**SUPPLIED INFORMATION:**
● ● ● ● ● ● ●

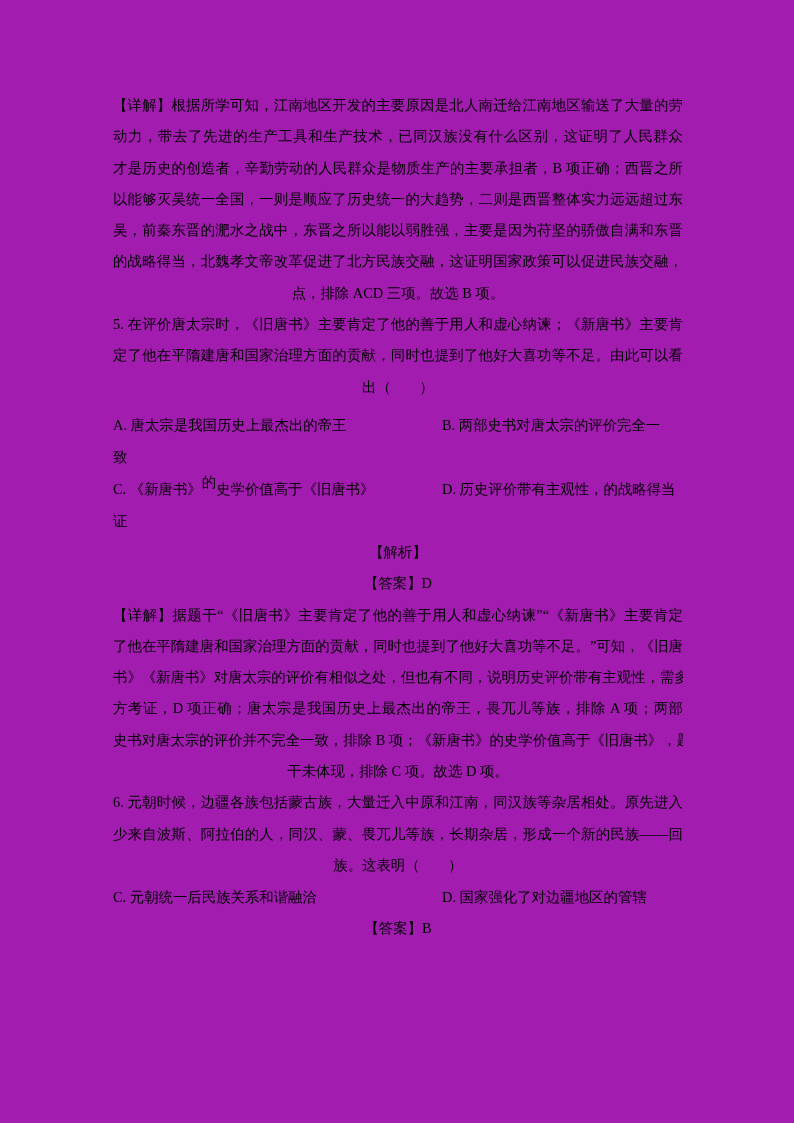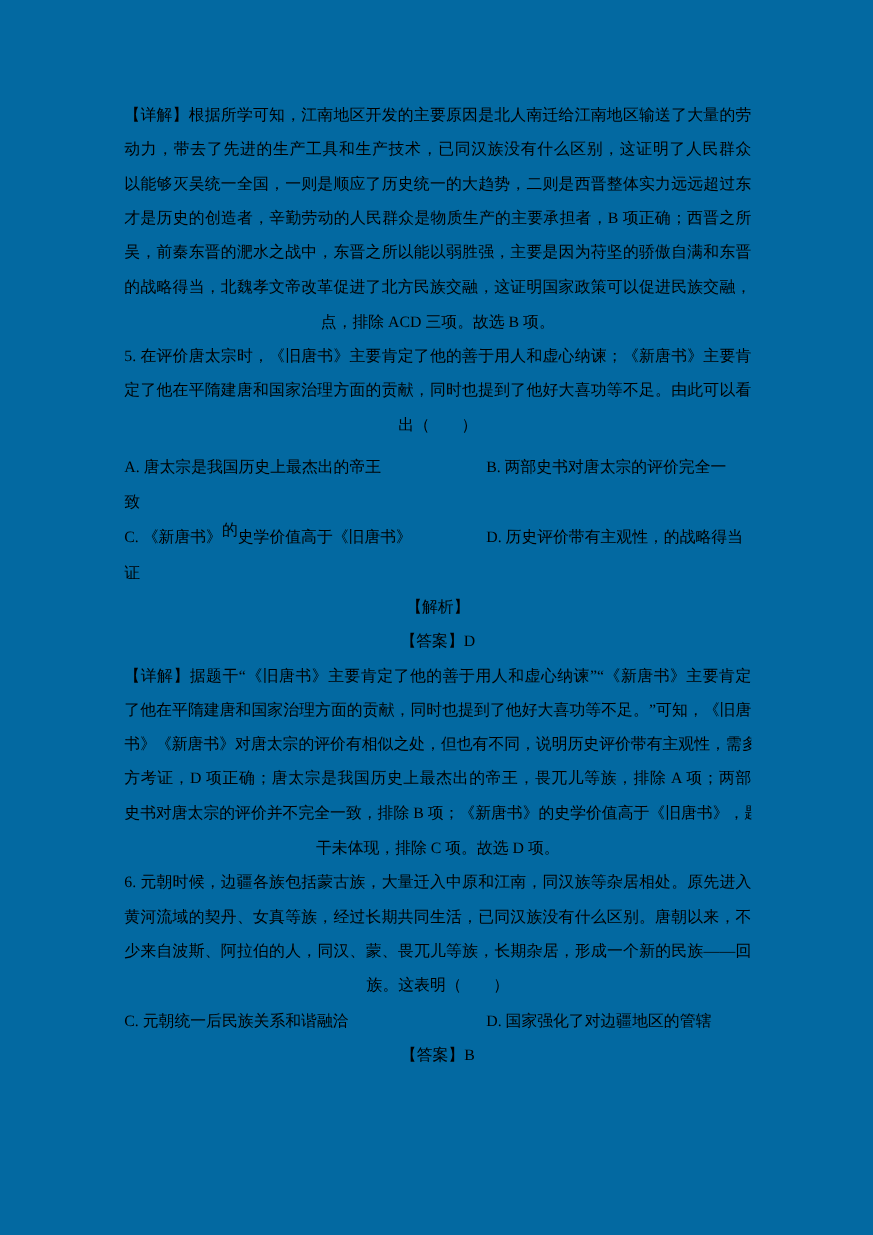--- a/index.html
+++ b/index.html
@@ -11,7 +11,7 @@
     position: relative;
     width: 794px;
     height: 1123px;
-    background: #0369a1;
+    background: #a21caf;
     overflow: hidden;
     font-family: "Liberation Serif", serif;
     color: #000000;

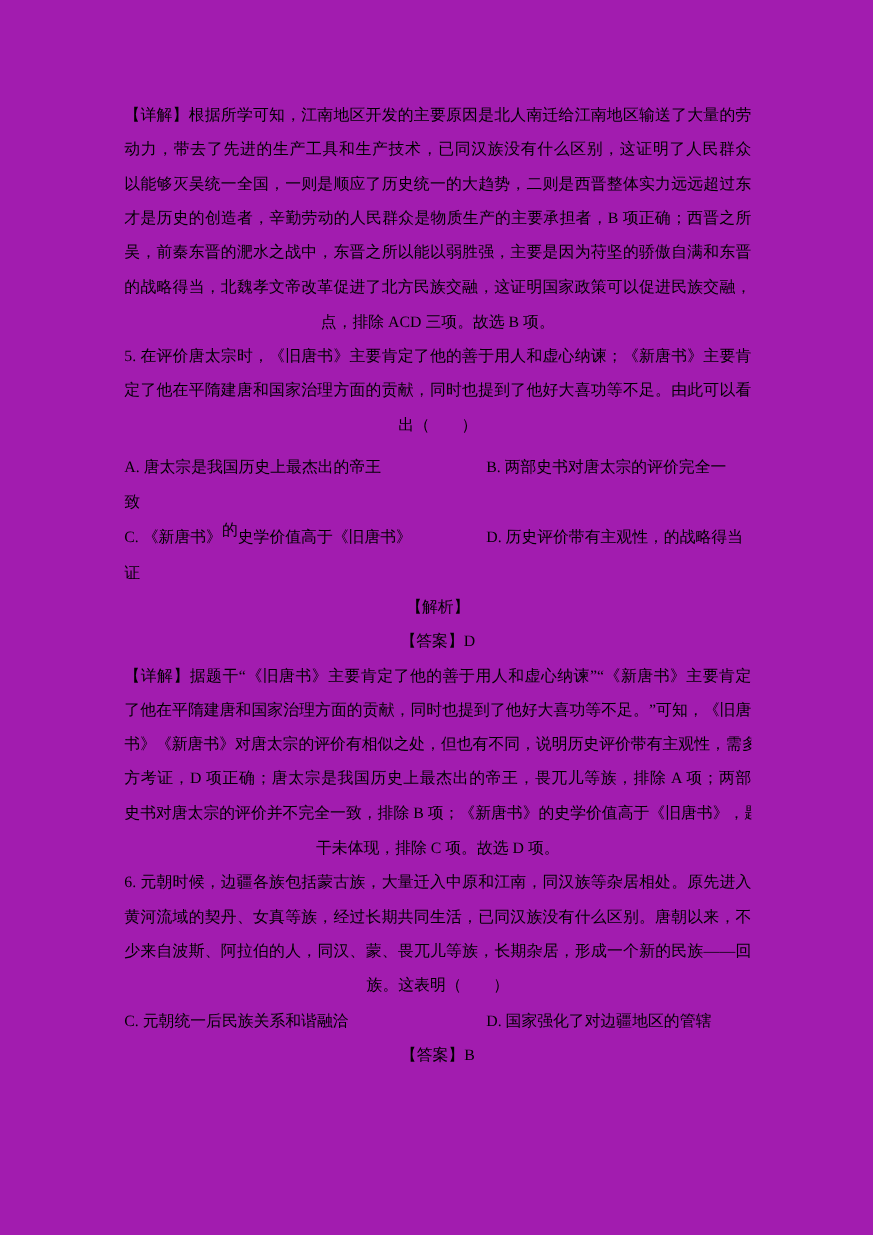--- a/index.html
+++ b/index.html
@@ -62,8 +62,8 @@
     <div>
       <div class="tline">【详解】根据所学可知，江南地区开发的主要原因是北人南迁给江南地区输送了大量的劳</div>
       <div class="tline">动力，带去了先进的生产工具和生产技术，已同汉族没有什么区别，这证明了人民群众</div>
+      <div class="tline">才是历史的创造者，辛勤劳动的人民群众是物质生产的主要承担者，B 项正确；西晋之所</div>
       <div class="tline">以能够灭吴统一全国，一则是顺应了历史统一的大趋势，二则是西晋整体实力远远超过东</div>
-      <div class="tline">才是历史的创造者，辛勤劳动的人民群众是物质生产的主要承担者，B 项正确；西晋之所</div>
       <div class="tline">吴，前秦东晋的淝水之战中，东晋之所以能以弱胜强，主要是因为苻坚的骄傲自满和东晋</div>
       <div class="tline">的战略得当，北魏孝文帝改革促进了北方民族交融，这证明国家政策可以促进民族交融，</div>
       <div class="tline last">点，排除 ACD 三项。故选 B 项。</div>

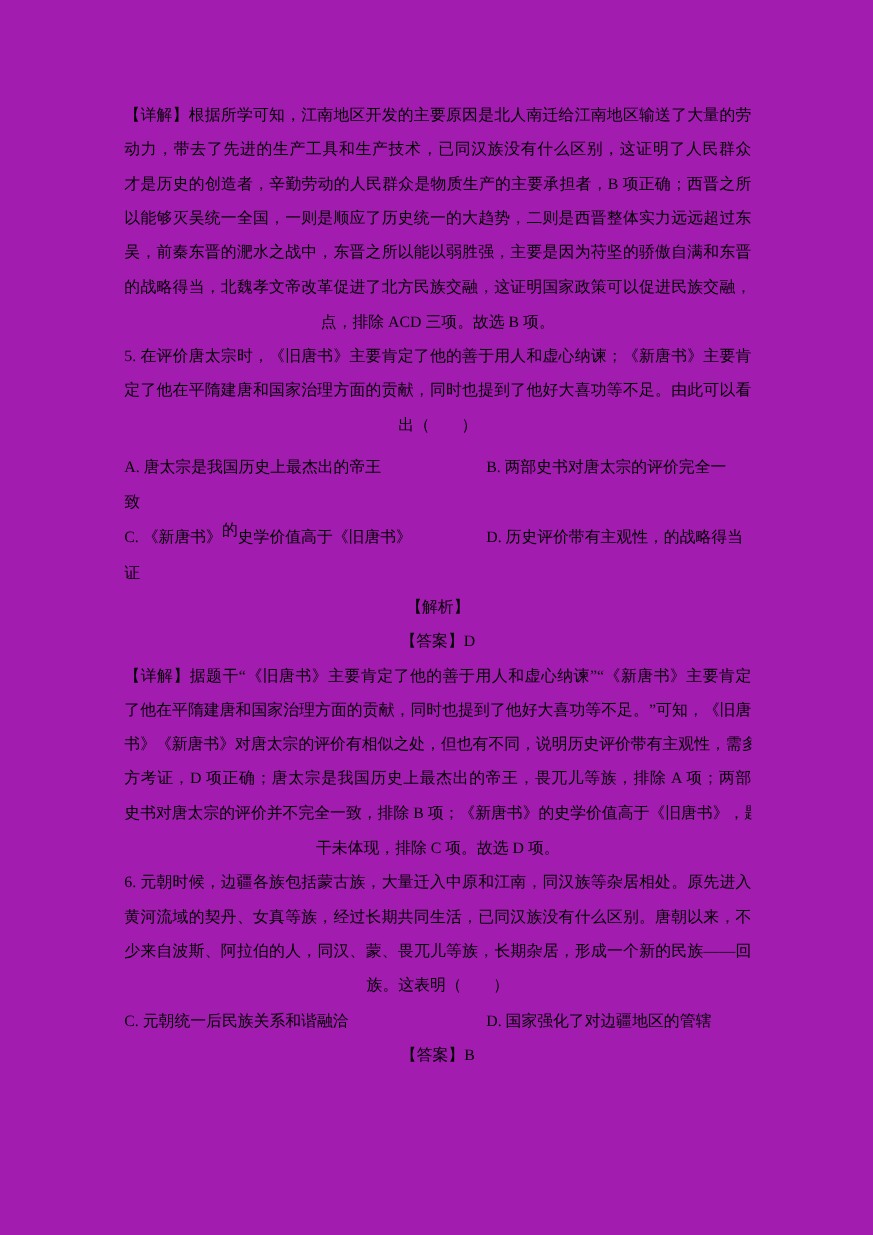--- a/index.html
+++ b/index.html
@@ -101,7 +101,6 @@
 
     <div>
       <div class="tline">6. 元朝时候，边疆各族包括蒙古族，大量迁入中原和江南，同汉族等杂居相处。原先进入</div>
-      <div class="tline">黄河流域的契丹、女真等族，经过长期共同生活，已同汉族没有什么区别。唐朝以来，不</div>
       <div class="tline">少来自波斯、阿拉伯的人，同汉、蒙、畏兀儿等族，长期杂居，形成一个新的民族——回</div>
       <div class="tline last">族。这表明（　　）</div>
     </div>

● ● ● ● ● ● ●

**WHAT YOU HAVE TO DO:** All of the records above are to be copied exactly, minus the pictures.

**RESULT OF THE EXERCISE:**
--- a/index.html
+++ b/index.html
@@ -11,7 +11,7 @@
     position: relative;
     width: 794px;
     height: 1123px;
-    background: #0369a1;
+    background: #a21caf;
     overflow: hidden;
     font-family: "Liberation Serif", serif;
     color: #000000;

--- a/index.html
+++ b/index.html
@@ -62,8 +62,8 @@
     <div>
       <div class="tline">【详解】根据所学可知，江南地区开发的主要原因是北人南迁给江南地区输送了大量的劳</div>
       <div class="tline">动力，带去了先进的生产工具和生产技术，已同汉族没有什么区别，这证明了人民群众</div>
+      <div class="tline">才是历史的创造者，辛勤劳动的人民群众是物质生产的主要承担者，B 项正确；西晋之所</div>
       <div class="tline">以能够灭吴统一全国，一则是顺应了历史统一的大趋势，二则是西晋整体实力远远超过东</div>
-      <div class="tline">才是历史的创造者，辛勤劳动的人民群众是物质生产的主要承担者，B 项正确；西晋之所</div>
       <div class="tline">吴，前秦东晋的淝水之战中，东晋之所以能以弱胜强，主要是因为苻坚的骄傲自满和东晋</div>
       <div class="tline">的战略得当，北魏孝文帝改革促进了北方民族交融，这证明国家政策可以促进民族交融，</div>
       <div class="tline last">点，排除 ACD 三项。故选 B 项。</div>

--- a/index.html
+++ b/index.html
@@ -101,7 +101,6 @@
 
     <div>
       <div class="tline">6. 元朝时候，边疆各族包括蒙古族，大量迁入中原和江南，同汉族等杂居相处。原先进入</div>
-      <div class="tline">黄河流域的契丹、女真等族，经过长期共同生活，已同汉族没有什么区别。唐朝以来，不</div>
       <div class="tline">少来自波斯、阿拉伯的人，同汉、蒙、畏兀儿等族，长期杂居，形成一个新的民族——回</div>
       <div class="tline last">族。这表明（　　）</div>
     </div>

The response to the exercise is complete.